The kind of shock that wakes you up in the morning when your alarm clock goes off, although you knew it would.

But despite that its most shocking to the people who involve themselves in Apple’s stock price. But why? I mean sort of get it; its the cut-the-head-off-the-snake circumstance. The body wiggles around for a bit and dies. The body in this case being the rest of Apple. With Apple being arguably (one of) the most important player in the tech industry, I can understand why overweight men with bluetooth earpieces who wear the kind of shoes that have to be constantly shined start to get all sweaty under the collar. Steve’s retirement is the single most worrying prospect to the mind of the Apple stock holder. I’m not going to bother explaining why that is.

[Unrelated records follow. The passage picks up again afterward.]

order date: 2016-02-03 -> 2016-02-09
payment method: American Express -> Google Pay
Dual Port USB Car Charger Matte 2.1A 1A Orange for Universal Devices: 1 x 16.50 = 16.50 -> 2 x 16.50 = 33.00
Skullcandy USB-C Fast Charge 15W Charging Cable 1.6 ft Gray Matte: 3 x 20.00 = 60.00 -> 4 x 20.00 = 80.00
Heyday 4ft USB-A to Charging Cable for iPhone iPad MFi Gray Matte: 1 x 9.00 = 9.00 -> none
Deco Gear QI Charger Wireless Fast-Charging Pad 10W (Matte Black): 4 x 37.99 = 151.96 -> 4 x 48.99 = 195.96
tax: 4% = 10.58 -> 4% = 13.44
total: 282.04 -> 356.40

The fact is he’s not retiring. He is just stepping down as CEO, whose day-to-day tasks were already passed along to Tim Cook anyway. He will continue to still be very much involved with Apple because he is the Chairman of the Board of Directors. And I think nobody within Apple would have it any other way. An Apple without Steve Jobs entirely will come one day, but not yet. Its happened before in the late 80s early 90s and Apple almost went under so its not a stretch to imagine that they’ll want to put off something like that from happening again.

The reality that Apple will have to face eventually is of Steve Jobs leaving the industry altogether, for whatever reason. Apple in the tech industry is the player every other player wants to be and no matter what definition of ‘the best’ you use, nobody can touch the envy that those other guys have for it. Steve and Apple inspired their peers and that could well be the single greatest driving force that spurred the tech industry to where it is now.

The thing to grasp here is that Apple from this point on will be the exact same Apple you remember from yesterday, a week ago and the last few months. Tim Cook wasn’t named “CEO” until the 24th of August, when Steve officially stepped down, but he has been the chief executive there since Jobs began his third medical leave back in January, and who knows how long before that. So far as I can tell, the only difference in Steve’s role henceforth is in title only. With his battle with whatever that ails him, he’s not the CEO he once was. There must be a good reason why Steve chose Tim Cook as his successor.

One of my favorite Steve Jobs quotes came from an Apple internal video about marketing which went something like “Marketing is about values, and we’ll have very little time to show our customer what we’re really about”. And to me Apple’s values are the core assets that cannot be copied or stolen or traded: of simplicity and elegance, directness and humility, truth and beauty. Take a step back and you can almost see that the same attributes that define Apple’s products also apply to Apple itself, as an entity. A question like “how should this computer/phone/music player work?” is given the same care and restless thought as the equally important question of “how should such a company operate?”

All the Macs, iPods, iPhones and iPads in the world fall away in the scope of Steve Jobs’s greatest creation: Apple itself.